Problem to solve: Keep the wording of every entry intact in your copy, and omit the pictures.

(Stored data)
= Beginning of Section =
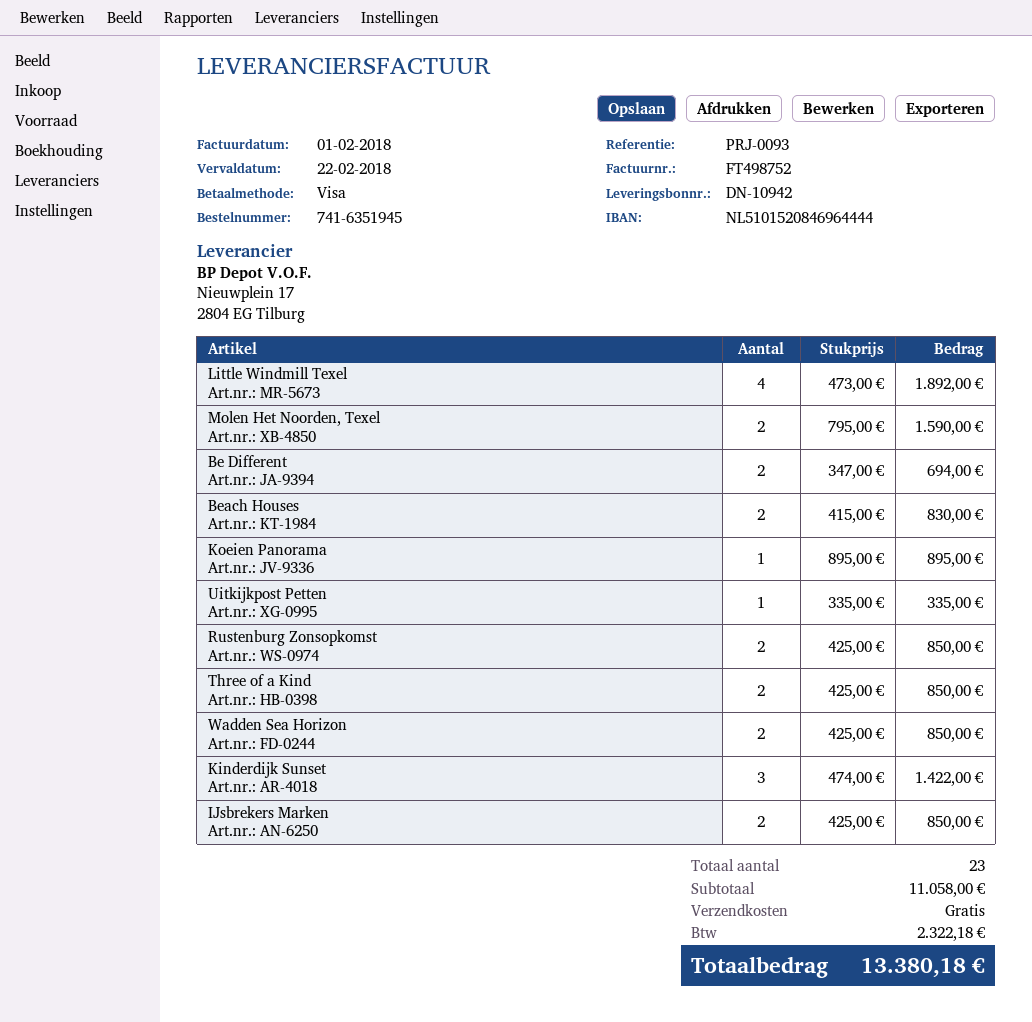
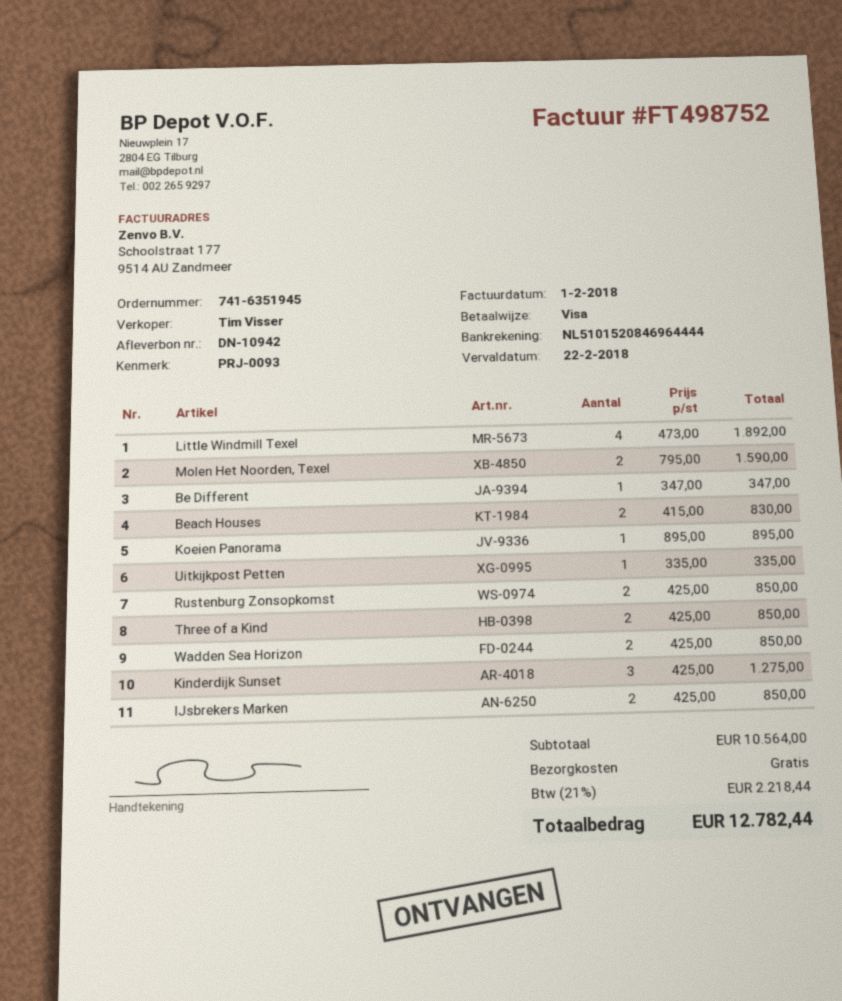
Be Different: 2 x 347.00 = 694.00 -> 1 x 347.00 = 347.00
Kinderdijk Sunset: 3 x 474.00 = 1422.00 -> 3 x 425.00 = 1275.00
subtotal: 11058.00 -> 10564.00
tax: 2322.18 -> 2218.44
total: 13380.18 -> 12782.44

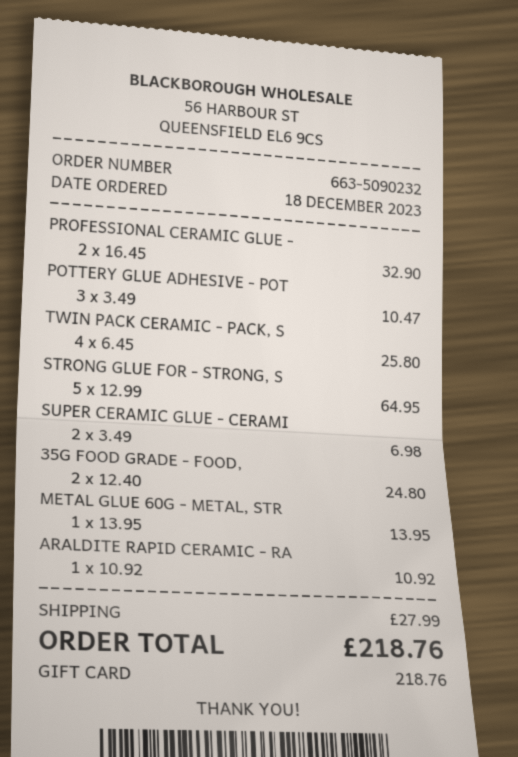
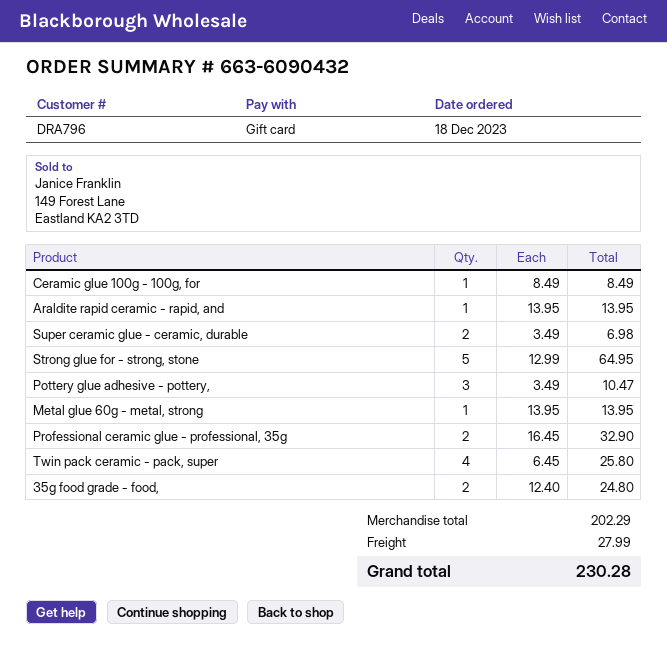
order number: 663-5090232 -> 663-6090432
ARALDITE RAPID CERAMIC - RA: 1 x 10.92 = 10.92 -> 1 x 13.95 = 13.95
Ceramic glue 100g - 100g, for: none -> 1 x 8.49 = 8.49
total: 218.76 -> 230.28

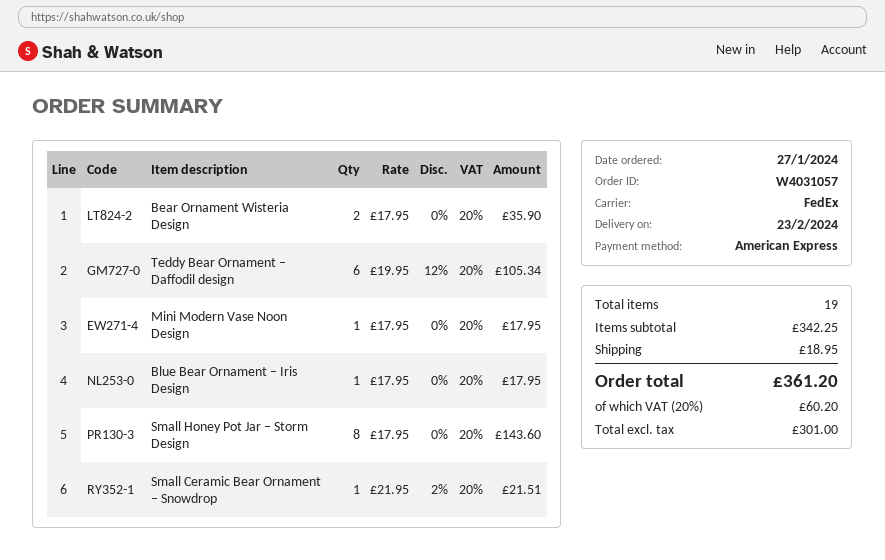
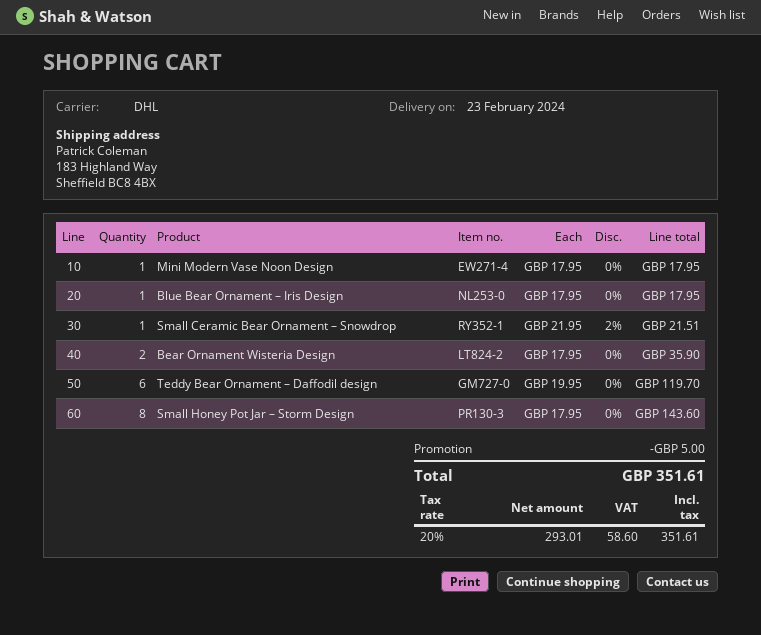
shipping method: FedEx -> DHL
Teddy Bear Ornament – Daffodil design: 6 x 19.95 - 12% = 105.34 -> 6 x 19.95 = 119.70
discount: none -> 5.00
shipping: 18.95 -> none
net: 301.00 -> 293.01
tax: 20% = 60.20 -> 20% = 58.60
total: 361.20 -> 351.61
= End of Section =
Task output:
Be Different: 2 x 347.00 = 694.00 -> 1 x 347.00 = 347.00
Kinderdijk Sunset: 3 x 474.00 = 1422.00 -> 3 x 425.00 = 1275.00
subtotal: 11058.00 -> 10564.00
tax: 2322.18 -> 2218.44
total: 13380.18 -> 12782.44

order number: 663-5090232 -> 663-6090432
ARALDITE RAPID CERAMIC - RA: 1 x 10.92 = 10.92 -> 1 x 13.95 = 13.95
Ceramic glue 100g - 100g, for: none -> 1 x 8.49 = 8.49
total: 218.76 -> 230.28

shipping method: FedEx -> DHL
Teddy Bear Ornament – Daffodil design: 6 x 19.95 - 12% = 105.34 -> 6 x 19.95 = 119.70
discount: none -> 5.00
shipping: 18.95 -> none
net: 301.00 -> 293.01
tax: 20% = 60.20 -> 20% = 58.60
total: 361.20 -> 351.61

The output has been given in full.